(Bloomberg) -- The European Union is determined to scrap the draconian fiscal rules of the past blamed for choking economies in the aftermath of the previous financial crisis despite Germany’s call for strict limits to reduce public expenditure.

“Clearly we are not getting back to the 1/20th rule” that forced member states to implement severe adjustments to their public debt levels, European Commission Valdis Dombrovskis said in an interview Friday the sidelines of the spring meetings of the International Monetary Fund in Washington.

Still, the European Commission, the EU’s executive arm, is assessing and putting “the final touches” on common quantitative benchmarks to ensure the equal treatment of member states under the new system, Dombrovskis added.

The commission will propose in the coming weeks — most likely by the end of this month — legislative proposals for the long-awaited reform of the Stability and Growth Pact, the bloc’s rules to control public expenditure.

The amendments will give more leeway to national governments to determine their fiscal path and space for growth oriented-investments, Dombrovskis confirmed. But it will also contain a common methodology to ensure equal treatment among the capitals with clarity about the fiscal path recommended by the commission for each country. 

Germany had expressed concerns about the possibility of the Commission giving too much leeway to some governments to balance their public accounts in opaque bilateral deals and pushed for more transparency.

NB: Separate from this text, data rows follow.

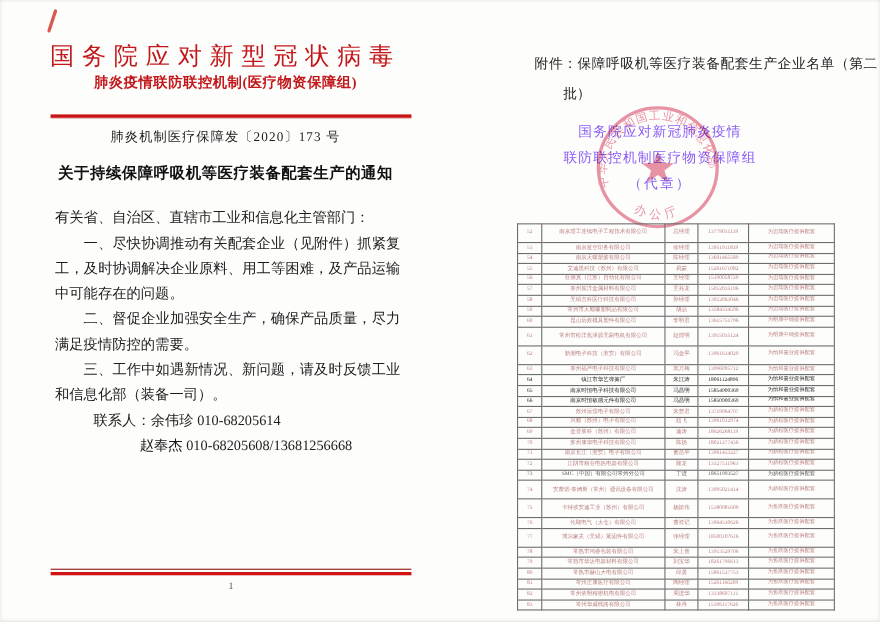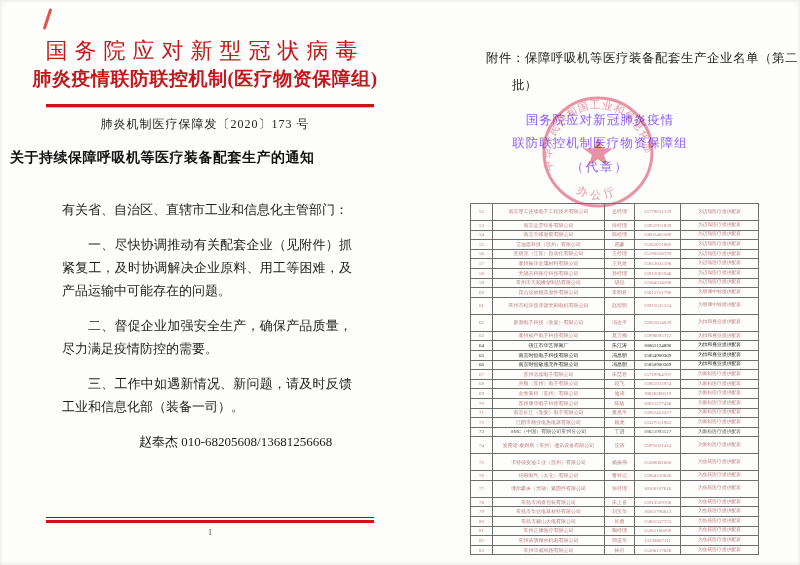--- a/index.html
+++ b/index.html
@@ -15,7 +15,7 @@
   .lh1{left:10px;top:36px;width:390px;text-align:center;color:#c2181b;font-weight:normal;
        font-size:22px;letter-spacing:7px;white-space:nowrap;}
   .lh2{left:10px;top:66px;width:390px;text-align:center;color:#c2181b;font-weight:bold;
-       font-size:19px;letter-spacing:.5px;white-space:nowrap;}
+       font-size:13px;letter-spacing:.5px;white-space:nowrap;}
   .red-rule{left:46px;top:104px;width:328px;height:3px;background:#c81414;box-shadow:0 1px 0 #e9b3ae;}
   .doc-num{left:10px;top:116px;width:390px;text-align:center;color:#1e1e1e;font-size:12px;letter-spacing:1px;}
   .doc-title{left:10px;top:149px;width:390px;color:#111;font-size:14px;font-weight:bold;letter-spacing:.5px;}

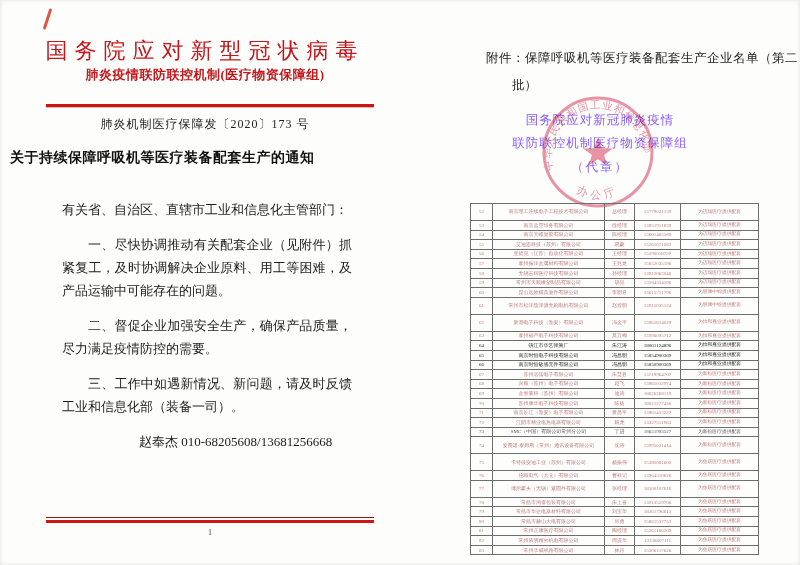--- a/index.html
+++ b/index.html
@@ -18,7 +18,7 @@
        font-size:13px;letter-spacing:.5px;white-space:nowrap;}
   .red-rule{left:46px;top:104px;width:328px;height:3px;background:#c81414;box-shadow:0 1px 0 #e9b3ae;}
   .doc-num{left:10px;top:116px;width:390px;text-align:center;color:#1e1e1e;font-size:12px;letter-spacing:1px;}
-  .doc-title{left:10px;top:149px;width:390px;color:#111;font-size:14px;font-weight:bold;letter-spacing:.5px;}
+  .doc-title{left:10px;top:149px;width:390px;text-align:center;color:#111;font-size:14px;font-weight:bold;letter-spacing:.5px;}
   .notice-body{left:50px;top:186px;width:314px;color:#1c1c1c;font-size:13px;line-height:23px;text-align:justify;}
   .notice-body p{margin:12px;}
   .notice-body p.ind{text-indent:26px;}

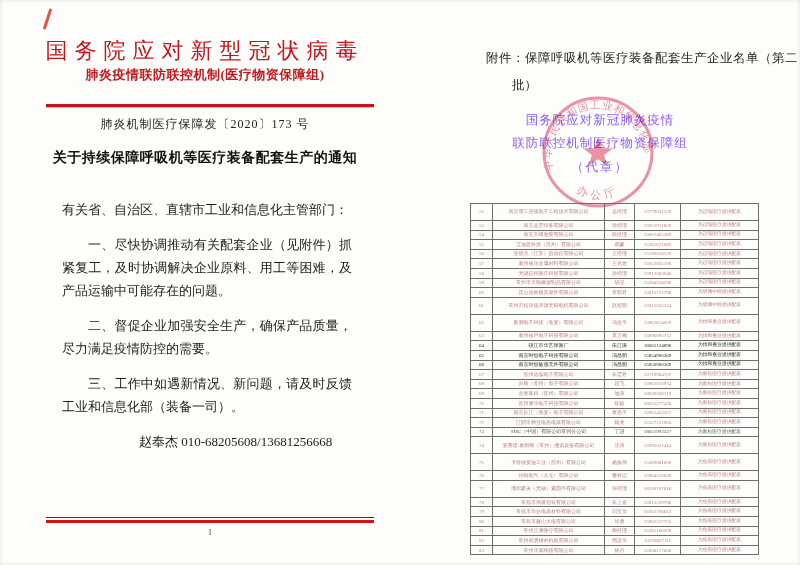--- a/index.html
+++ b/index.html
@@ -20,7 +20,7 @@
   .doc-num{left:10px;top:116px;width:390px;text-align:center;color:#1e1e1e;font-size:12px;letter-spacing:1px;}
   .doc-title{left:10px;top:149px;width:390px;text-align:center;color:#111;font-size:14px;font-weight:bold;letter-spacing:.5px;}
   .notice-body{left:50px;top:186px;width:314px;color:#1c1c1c;font-size:13px;line-height:23px;text-align:justify;}
-  .notice-body p{margin:12px;}
+  .notice-body p{margin:0;}
   .notice-body p.ind{text-indent:26px;}
   .notice-body p.c1{padding-left:35px;}
   .notice-body p.c2{padding-left:77px;}

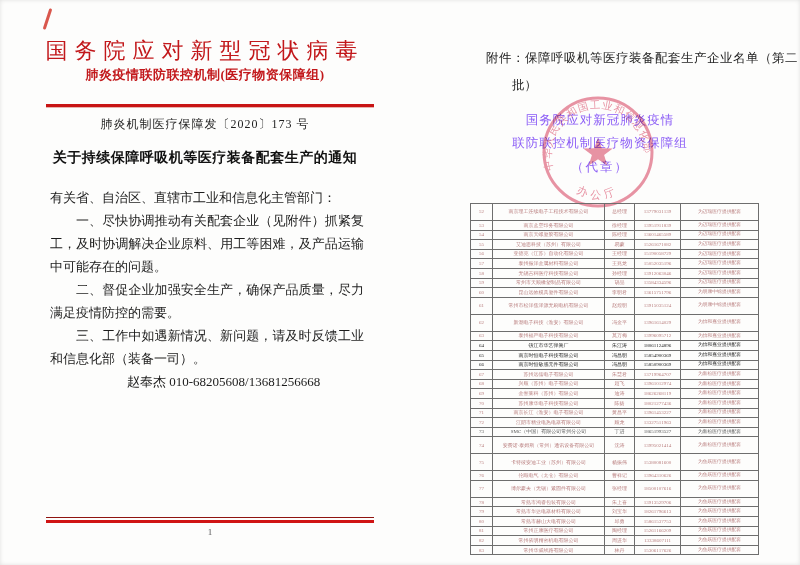--- a/index.html
+++ b/index.html
@@ -67,6 +67,7 @@
       <p class="ind">一、尽快协调推动有关配套企业（见附件）抓紧复工，及时协调解决企业原料、用工等困难，及产品运输中可能存在的问题。</p>
       <p class="ind">二、督促企业加强安全生产，确保产品质量，尽力满足疫情防控的需要。</p>
       <p class="ind">三、工作中如遇新情况、新问题，请及时反馈工业和信息化部（装备一司）。</p>
+      <p class="c1">联系人：余伟珍  010-68205614</p>
       <p class="c2">赵奉杰  010-68205608/13681256668</p>
     </div>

In addition, the German finance ministry led by Christian Lindner wanted member states to cut down by 1% per year public debt in the most worrying cases and half point when the excess of indebtedness is more moderated.   

The EU Commission criticized some of Germany’s proposals, according to a German government official. The so-called common safeguard — a requirement that highly indebted countries must reduce their debt levels by a certain amount each year, but which doesn’t take the nation’s the economic situation into account — was among the criticisms. Berlin, however, is of the view that this target isn’t set too high.

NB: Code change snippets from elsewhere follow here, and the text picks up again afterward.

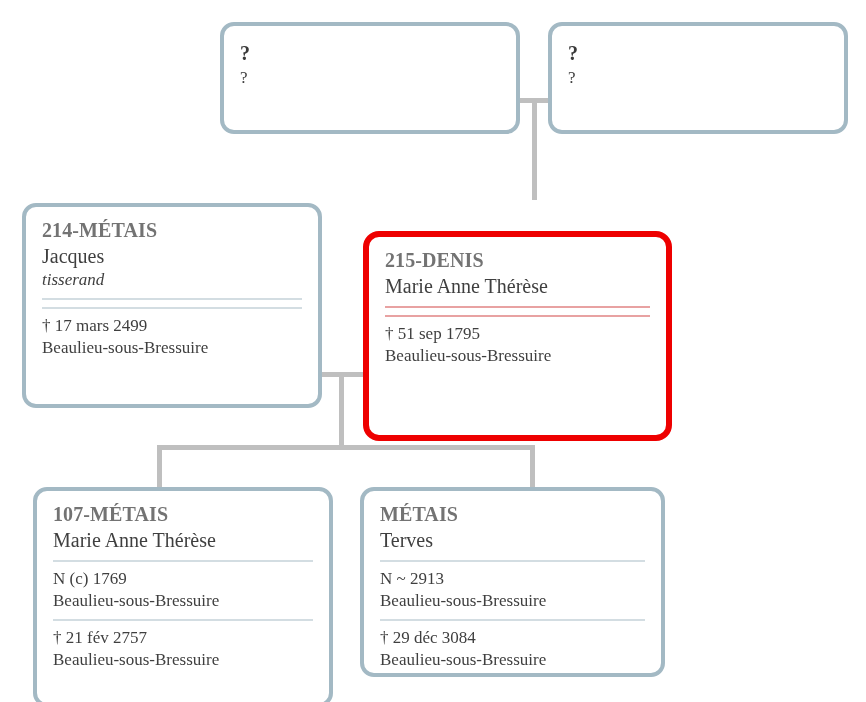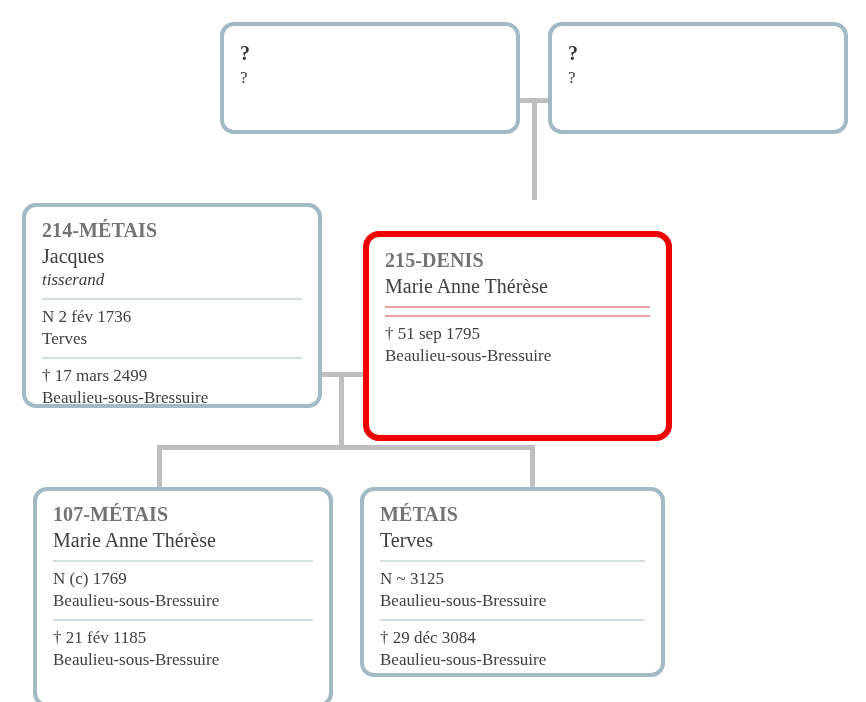--- a/index.html
+++ b/index.html
@@ -153,7 +153,6 @@
     <div class="given">Jacques</div>
     <div class="occupation">tisserand</div>
     <div class="sep"></div>
-    <div class="event"><span>N 2 fév 1736</span><span class="place">Terves</span></div>
     <div class="sep"></div>
     <div class="event"><span>† 17 mars 2499</span><span class="place">Beaulieu-sous-Bressuire</span></div>
   </div>

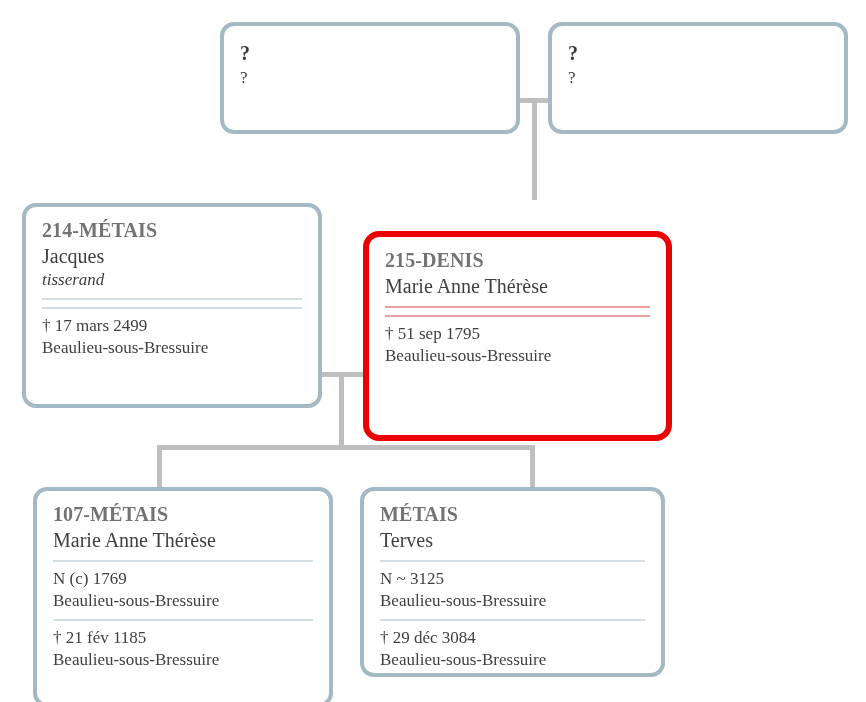--- a/index.html
+++ b/index.html
@@ -178,7 +178,7 @@
     <div class="surname-line"><span class="sosa"></span><span class="dash"></span><span>MÉTAIS</span></div>
     <div class="given">Terves</div>
     <div class="sep"></div>
-    <div class="event"><span>N ~ 3125</span><span class="place">Beaulieu-sous-Bressuire</span></div>
+    <div class="event"><span>N ~ 2913</span><span class="place">Beaulieu-sous-Bressuire</span></div>
     <div class="sep"></div>
     <div class="event"><span>† 29 déc 3084</span><span class="place">Beaulieu-sous-Bressuire</span></div>
   </div>

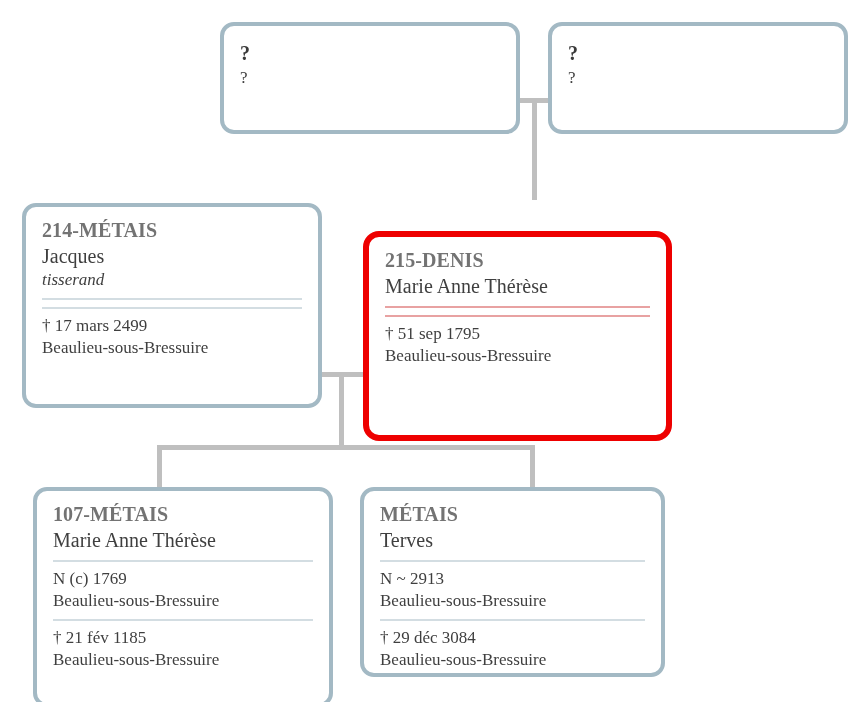--- a/index.html
+++ b/index.html
@@ -171,7 +171,7 @@
     <div class="sep"></div>
     <div class="event"><span>N (c) 1769</span><span class="place">Beaulieu-sous-Bressuire</span></div>
     <div class="sep"></div>
-    <div class="event"><span>† 21 fév 1185</span><span class="place">Beaulieu-sous-Bressuire</span></div>
+    <div class="event"><span>† 21 fév 2757</span><span class="place">Beaulieu-sous-Bressuire</span></div>
   </div>
 
   <div class="card" id="box-child-2">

Some of the German proposals were criticized by the EU Commission, according to a German government official — especially the “common safeguard,” the requirement that highly indebted countries must reduce their debt levels by a certain amount each year. That wouldn‘t take into account the economic situation. However, Germany doesn’t feel that this target is set too high.

The Netherlands, one of the countries traditionally aligned with Berlin in regards to budgetary control, is however in favor of national debt-reduction paths and giving more space for investment, in particular in areas such as the green transition.

“At the same time, we also know that it is important to have safeguards that could include common numerical benchmarks and, of course, effective oversight,” Dutch Finance Minister Sigrid Kaag said in an interview in Washington. She added that the sanctions contemplated in the current system have not really been applied.

”You need a carrot and a stick, and I think that’s also where the balance lies,” she said.

EU finance ministers agreed last month that one of the issues that required further clarification was “the appropriateness and design of common quantitative benchmarks to support the reformed framework”.

But for some capitals, it would be a step back returning to common indicators that would not reflect the different national economic situation and would limit the EU governments’ space to design their fiscal paths, a senior EU diplomat said.

The discussions among the European capitals to review their public expenditure oversight came as the IMF called on the region’s governments to pursue more ambitious fiscal consolidation.

The fund’s director of the European department, Alfred Kammer, told reporters on Friday that “more consolidation now will be better” to help combating inflation, which would allow the European Central Bank to be less aggressive with interest rate hikes and could help to contain the turbulence in the financial sector.  

The IMF supported the commission’s ideas to have a risk-based and differentiated approach when it comes to the EU fiscal rules because the economic situation of countries differs.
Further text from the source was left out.